La mamma, quella madre felice di avervi a casa con voi come mai successo in quel giorno, quella che farebbe di tutto pur di colorare il vostro grigio Sabato, che per lei non ha mai brillato di più. Chiedete qualcosa, chiedete tutto quello che potete: le arancine fatte in casa, una spaghettata, una torta, una schiacciata….una pizza. Si!, meglio una pizza, perchè il Sabato sera è una regola in Italia. Allora su con l’impasto,semplice, genuino, soltanto con poche olive sopra, poca tuma e una buona salsa. Tradizionale, semplice, come il nostro tempo trascorso a casa in questi giorni. Allora la partita può durare di più, un tempo almeno, il tempo giusto che ci vuole per mangiare 6-7 pezzi (se è fatta in casa è d’obbligo).
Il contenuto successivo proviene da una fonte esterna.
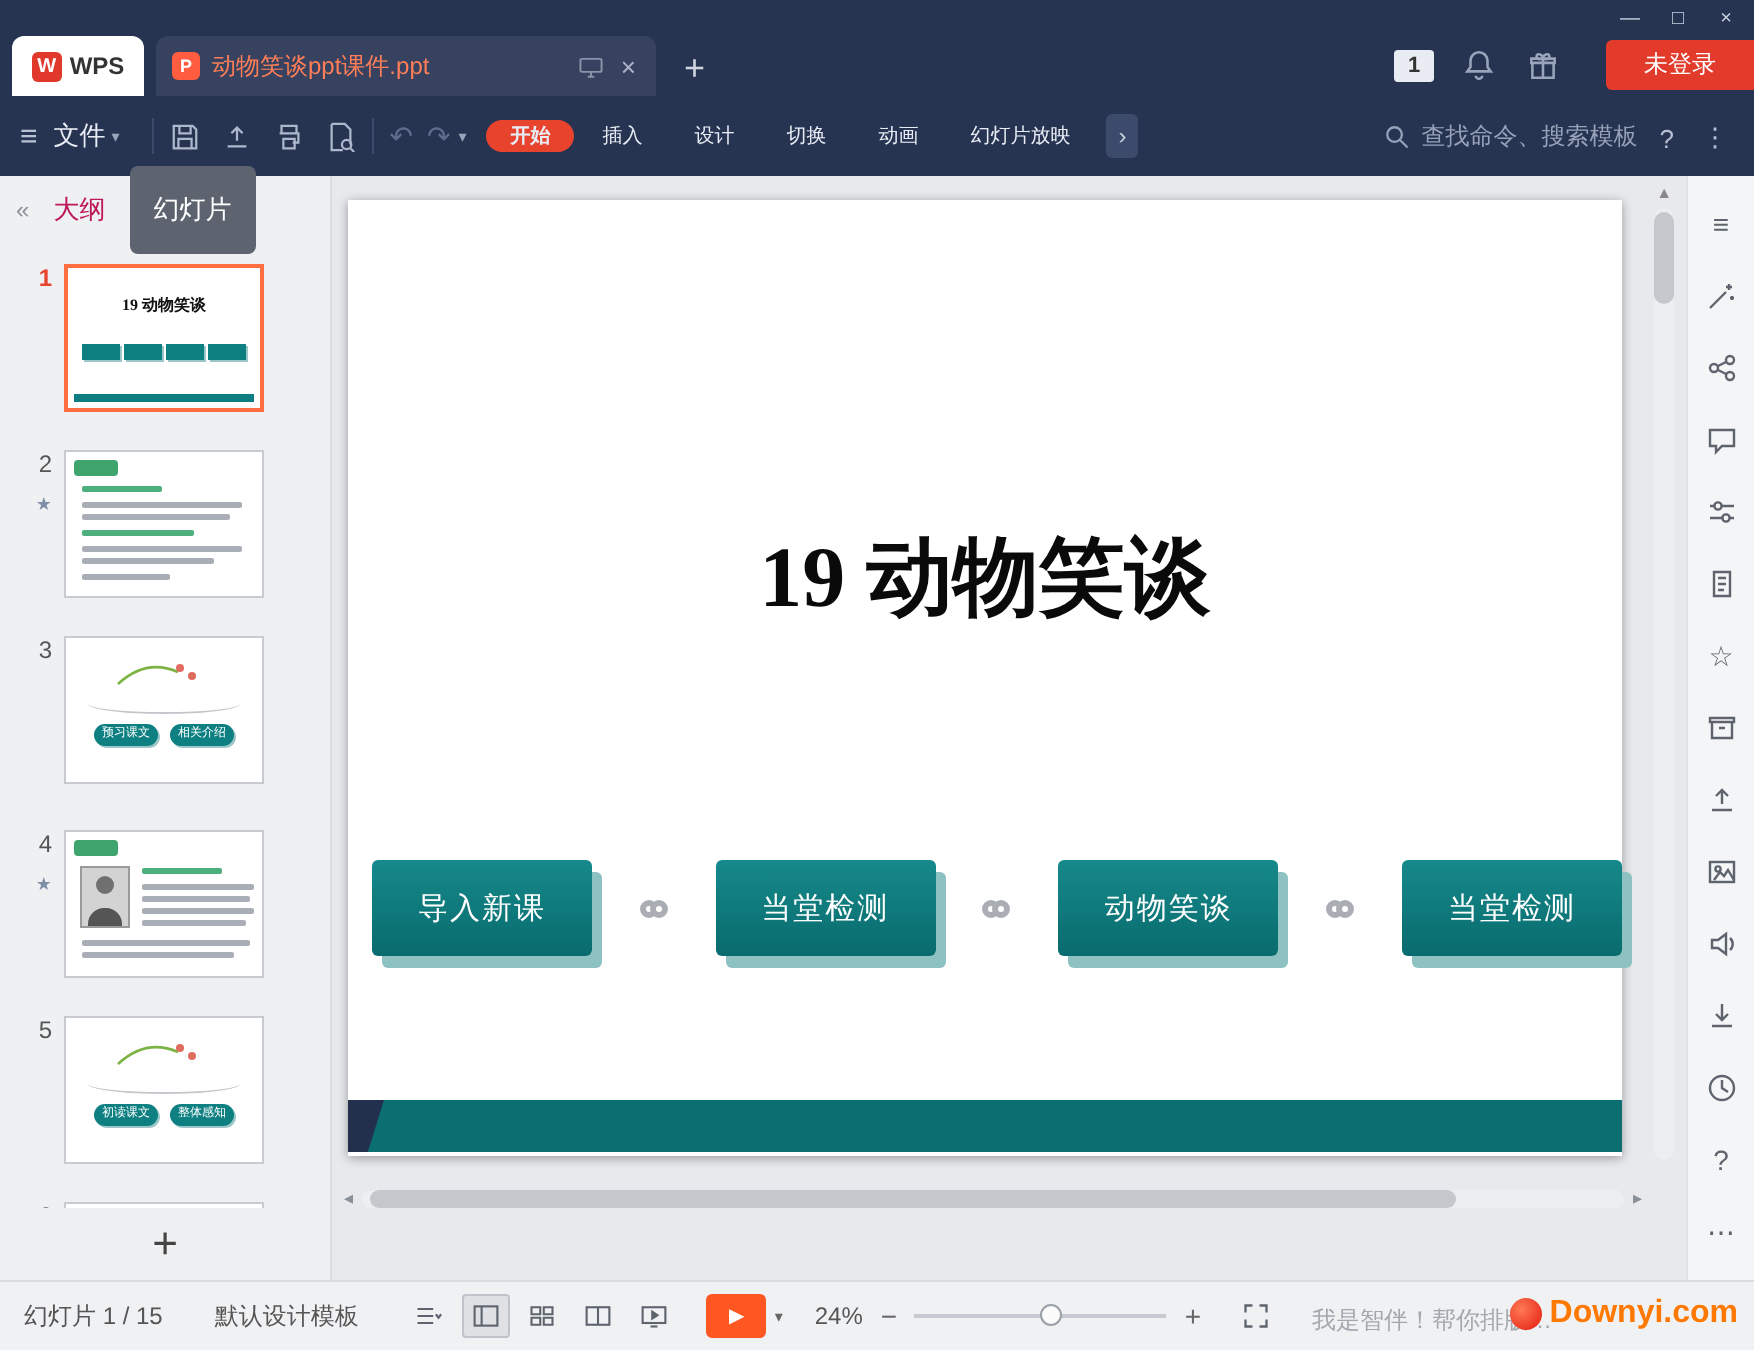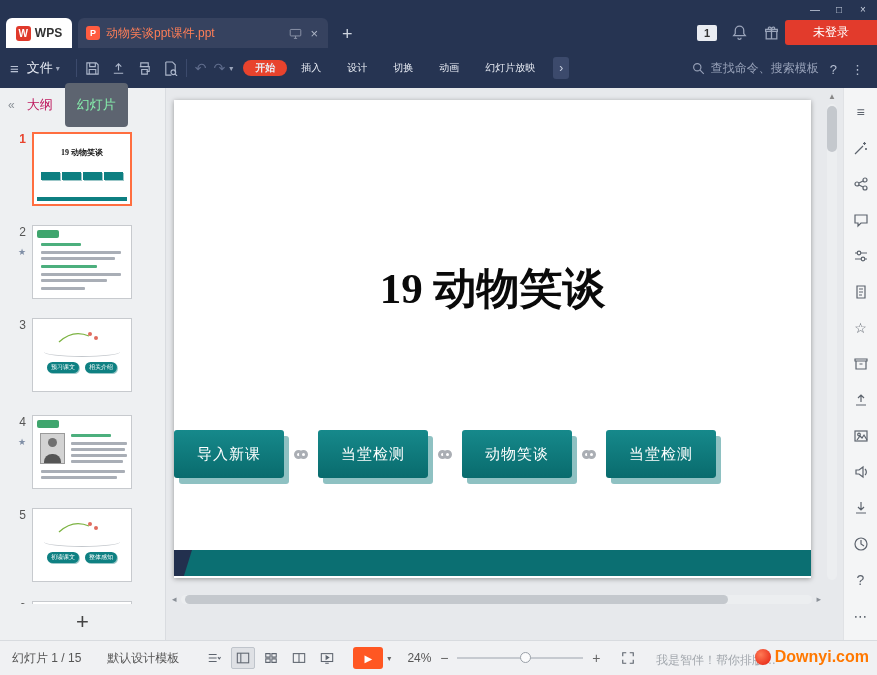--- a/index.html
+++ b/index.html
@@ -27,7 +27,7 @@
             color:#333;font-size:11px;font-weight:bold;line-height:16px;text-align:center;}
   .tb-ic{position:absolute;top:24px;width:18px;height:18px;}
   .tb-ic svg{width:17px;height:17px;fill:none;stroke:#9aa4ba;stroke-width:1.2;}
-  .login-btn{position:absolute;right:0;top:20px;width:92px;height:25px;background:#e23b2c;color:#fff;
+  .login-btn{position:absolute;right:0;top:20px;width:74px;height:25px;background:#e23b2c;color:#fff;
              font-size:12px;border-radius:3px 0 0 3px;line-height:25px;text-align:center;}
 
   

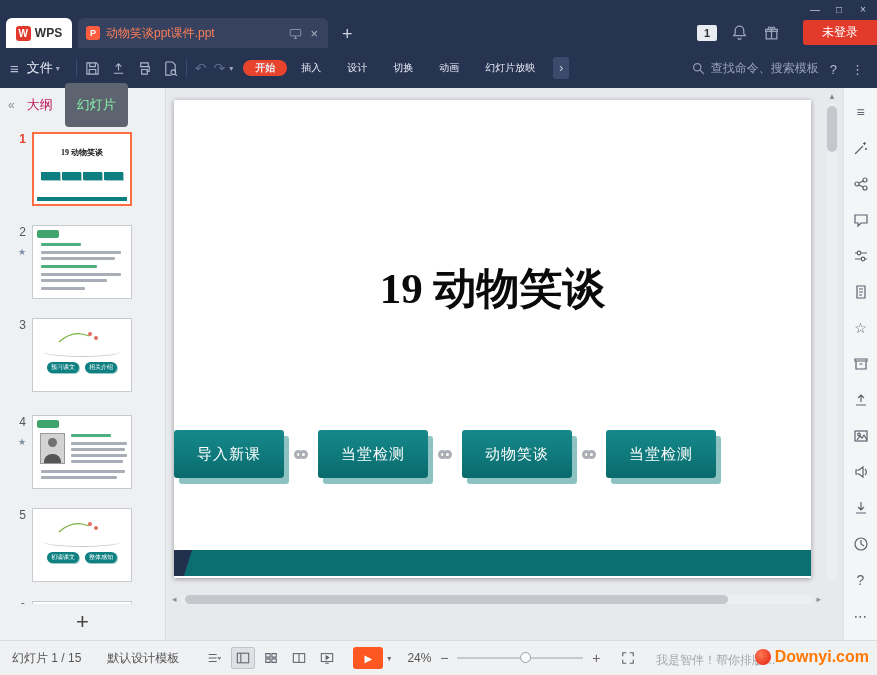--- a/index.html
+++ b/index.html
@@ -57,7 +57,7 @@
   .lp-tabs{height:34px;display:flex;align-items:center;padding:0 8px;gap:12px;}
   .lp-collapse{color:#8a9097;font-size:12px;}
   .lp-tab{font-size:13px;color:#be185d;}
-  .lp-tab.active{background:#5d6470;color:#86efac;border-radius:4px;padding:13px 12px;}
+  .lp-tab.active{background:#5d6470;color:#ffffff;border-radius:4px;padding:13px 12px;}
   .thumbs{position:absolute;top:34px;left:0;right:1px;height:482px;overflow:hidden;}
   .trow{position:absolute;left:0;display:flex;}
   .tnumcol{width:32px;display:flex;flex-direction:column;align-items:flex-end;padding-right:6px;}

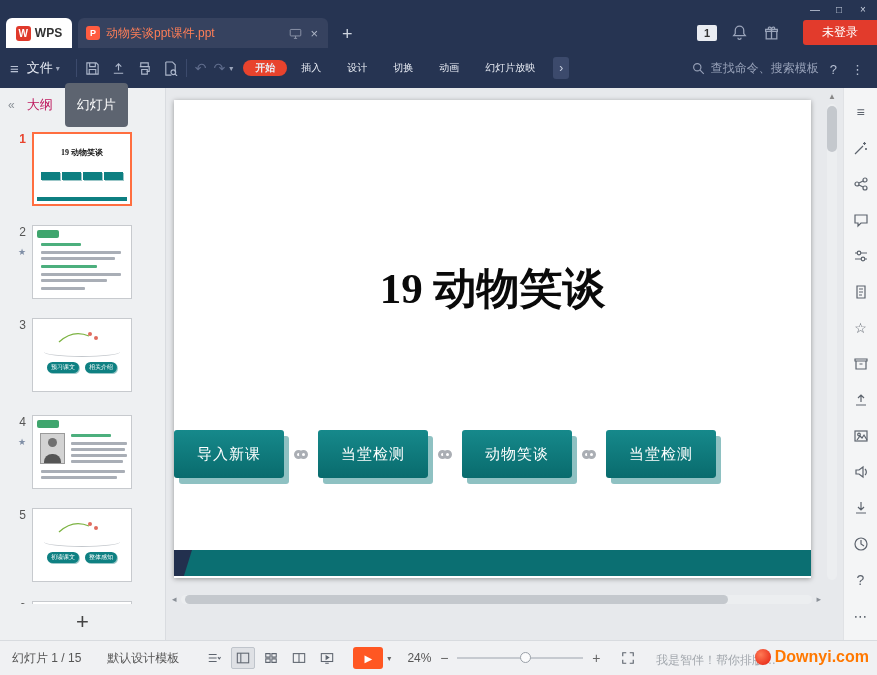--- a/index.html
+++ b/index.html
@@ -91,7 +91,7 @@
          box-shadow:0 1px 5px rgba(0,0,0,.35);}
   .slide-title{position:absolute;top:160px;left:0;right:0;text-align:center;
                font-family:"Liberation Serif","DejaVu Serif",serif;font-weight:bold;font-size:43px;color:#0a0a0a;}
-  .nav-row{position:absolute;top:330px;left:0;right:0;display:flex;justify-content:flex-start;align-items:center;}
+  .nav-row{position:absolute;top:330px;left:0;right:0;display:flex;justify-content:space-between;align-items:center;padding-left:12px;}
   .nav-btn{width:110px;height:48px;background:linear-gradient(#16898b,#096b6d);color:#fff;font-size:15px;
            display:flex;align-items:center;justify-content:center;border-radius:3px;
            box-shadow:5px 6px 0 #8ec1c2;letter-spacing:1px;}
Il Papà, quel padre anche lui mai stato più felice di oggi, nell’avere il suo alter ego accanto a lui a cena, di Sabato, quando anche lui preferiva fare bravate con gli amici. Obbligo della serata chiedere qualcosa anche a lui; ma cosa? chiedere cosa ad un padre? Ma si! certo! Il buon vino di casa, di quelli che rendono allegri non poco. Quel succo di Bacco inaugurato a San Martino e poi bevuto in solitudine fino ad oggi, fino allo splendido Sabato ai tempi del Coronavirus, quando può essere gustato invece in compagnia del figlio, perchè il vino non vale nulla se bevuto da solo, proprio come il calcio senza il suo pubblico. Allora la partita passa, eccome se passa, sta per finire anzi, tra una buona pizza e uno splendido vino pastoso. Ci siamo, è finita, l’arbitro ha fischiato la fine del match.
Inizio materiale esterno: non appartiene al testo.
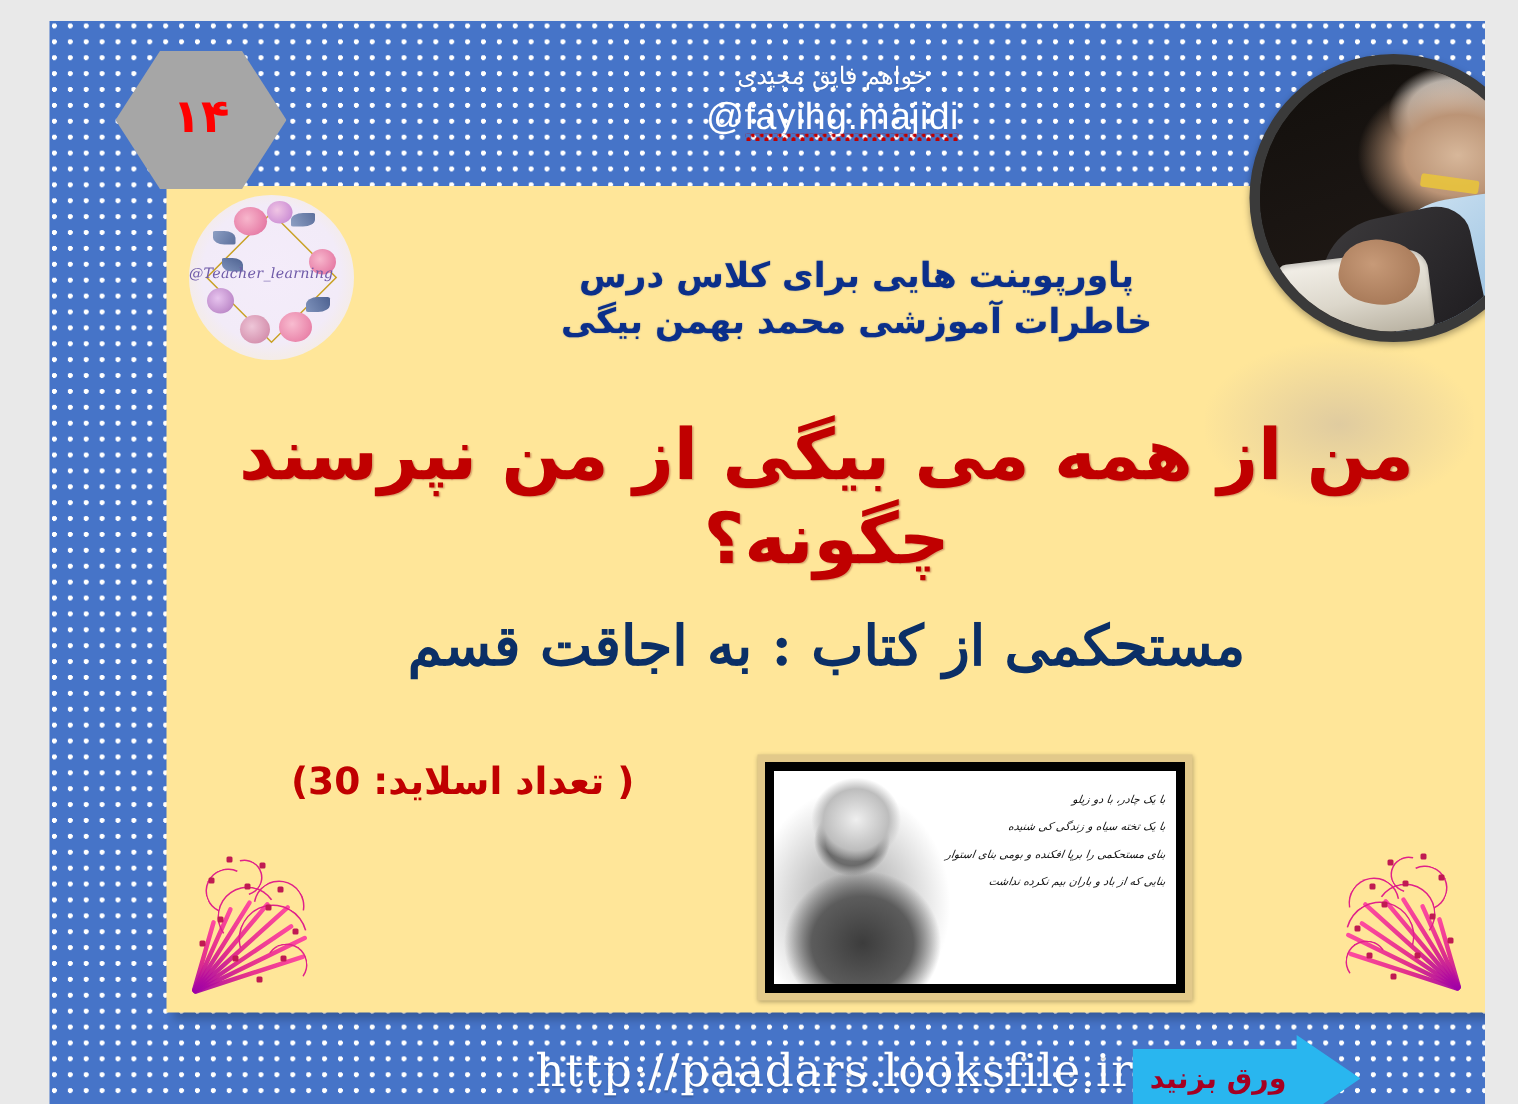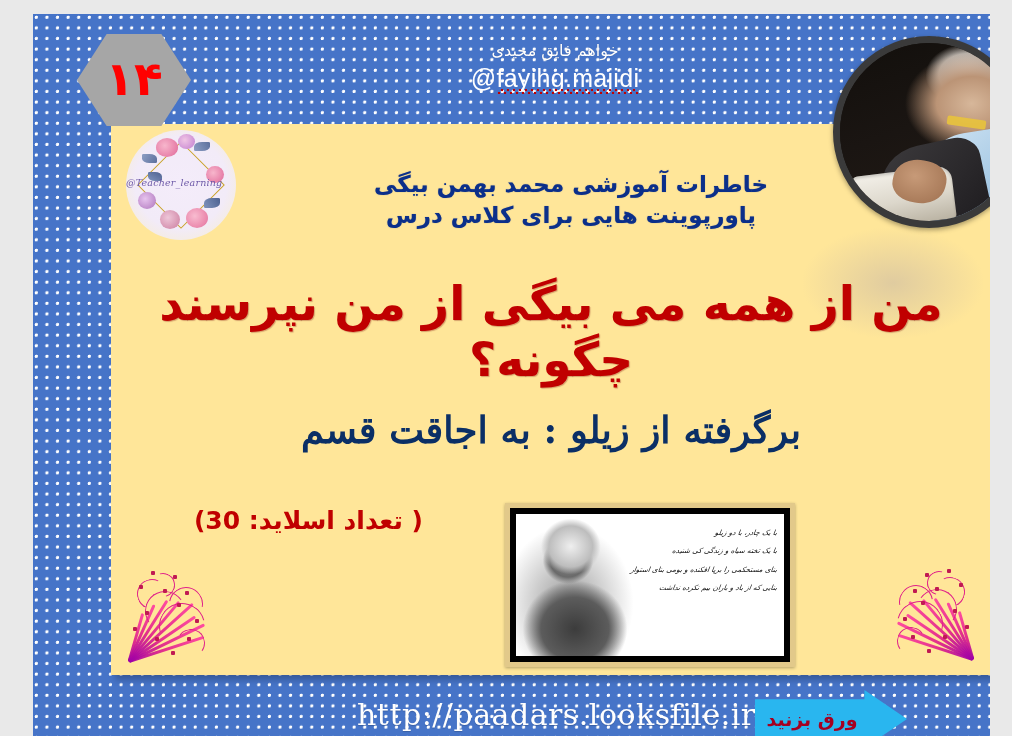--- a/index.html
+++ b/index.html
@@ -51,7 +51,7 @@
   .hex-badge .num {
     color: #ff0000;
     font-family: "DejaVu Sans", sans-serif;
-    font-size: 47px;
+    font-size: 31px;
     font-weight: bold;
     line-height: 1;
     letter-spacing: -1px;

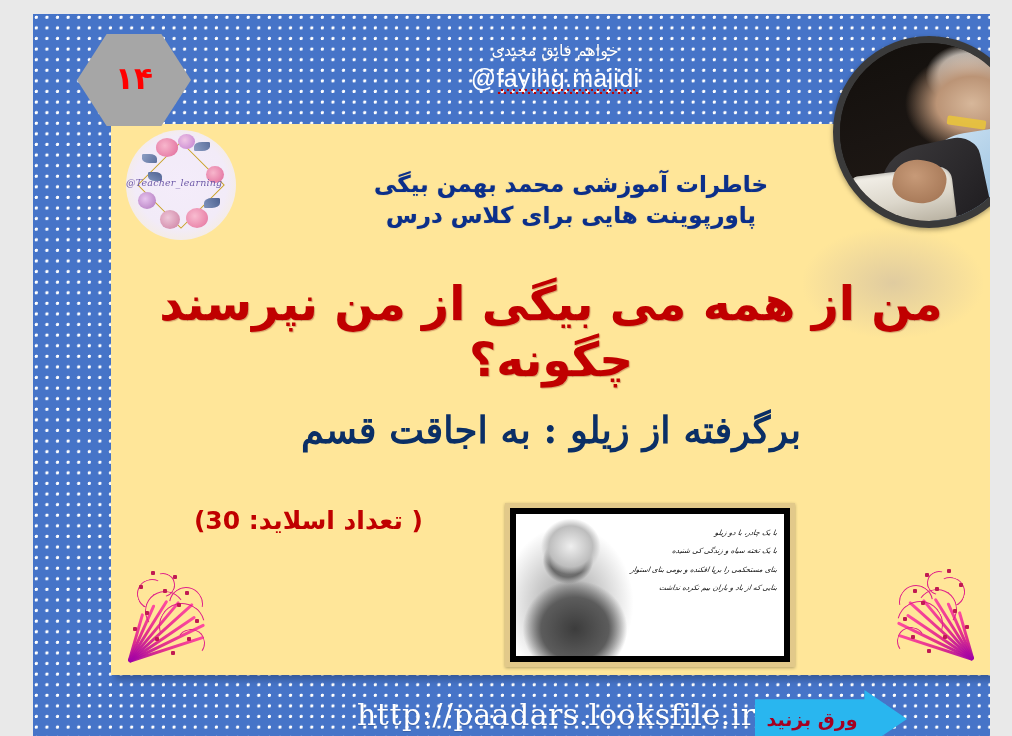--- a/index.html
+++ b/index.html
@@ -447,8 +447,8 @@
       </div>
 
       <div class="subtitle">
+        <div>پاورپوینت هایی برای کلاس درس</div>
         <div>خاطرات آموزشی محمد بهمن بیگی</div>
-        <div>پاورپوینت هایی برای کلاس درس</div>
       </div>
 
       <div class="headline">من از همه می بیگی از من نپرسند چگونه؟</div>

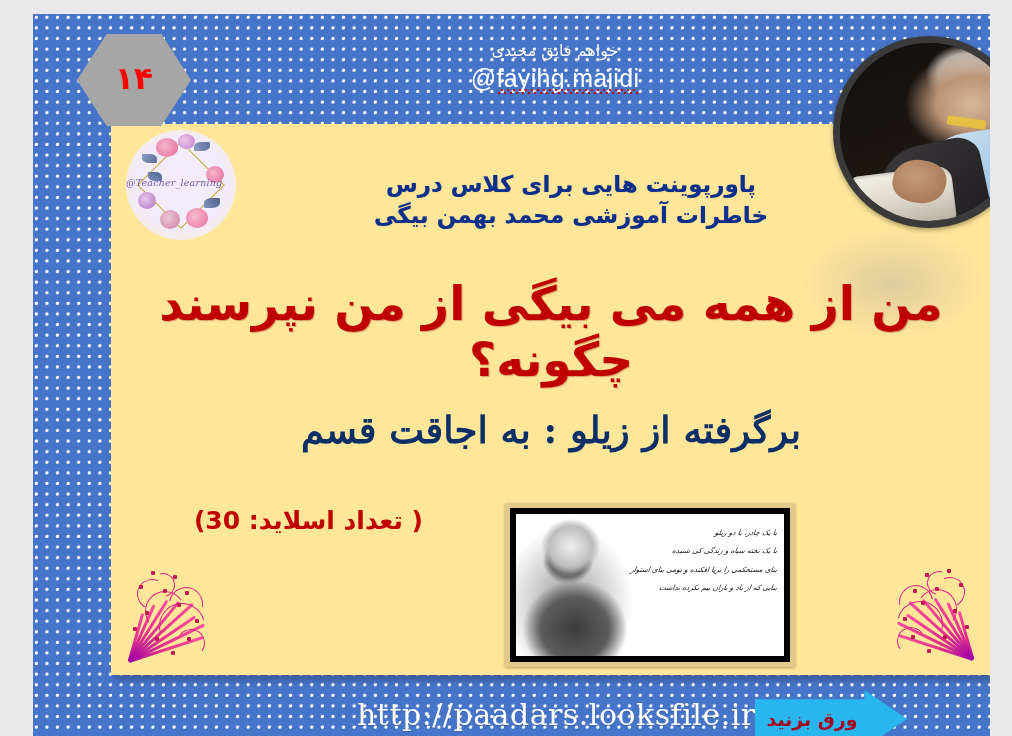--- a/index.html
+++ b/index.html
@@ -453,7 +453,7 @@
 
       <div class="headline">من از همه می بیگی از من نپرسند چگونه؟</div>
 
-      <div class="source-line">برگرفته از زیلو : به اجاقت قسم</div>
+      <div class="source-line">مستحکمی از کتاب : به اجاقت قسم</div>
 
       <div class="slide-count">( تعداد اسلاید:  30)</div>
Rimane soltanto un’aspetto: il risultato. L’ultima fetta della buona pizza della mamma sta per essere presa, ma il ragazzo arriva prima, sa che non ci saranno altri giorni così e allora la prende e la mangia, a fatica, quasi per dovere. All’orizzonte anche l’ultimo bicchiere di vino di una caraffa presa soltanto per l’occasione, un padre che è allegro e che lascia l’ultima goccia di nettare al figlio che beve, e che mangia, e che gode di tutta la magia che c’è intorno. 90° minuto, vittoria. Il post gara è un inferno: il coronavirus bussa alla porta, il telegiornale dice 18.000 contagiati e 2000 morti e tu che per un attimo forse hai dimenticato di quanta bella sia stata la tua partita, la tua notte, la tua pizza, il tuo vino, la tua famiglia. La partita del Sabato è stata vinta con le giuste contromisure, con la semplicità, ma c’è da vincere un campionato e forse, bisogna ripartire proprio da qui: da quei valori che piacevano ad un bambino e che abbiamo sempre disprezzato da ragazzi, da quei valori, che oggi tornano armi utili per uccidere un’epidemia.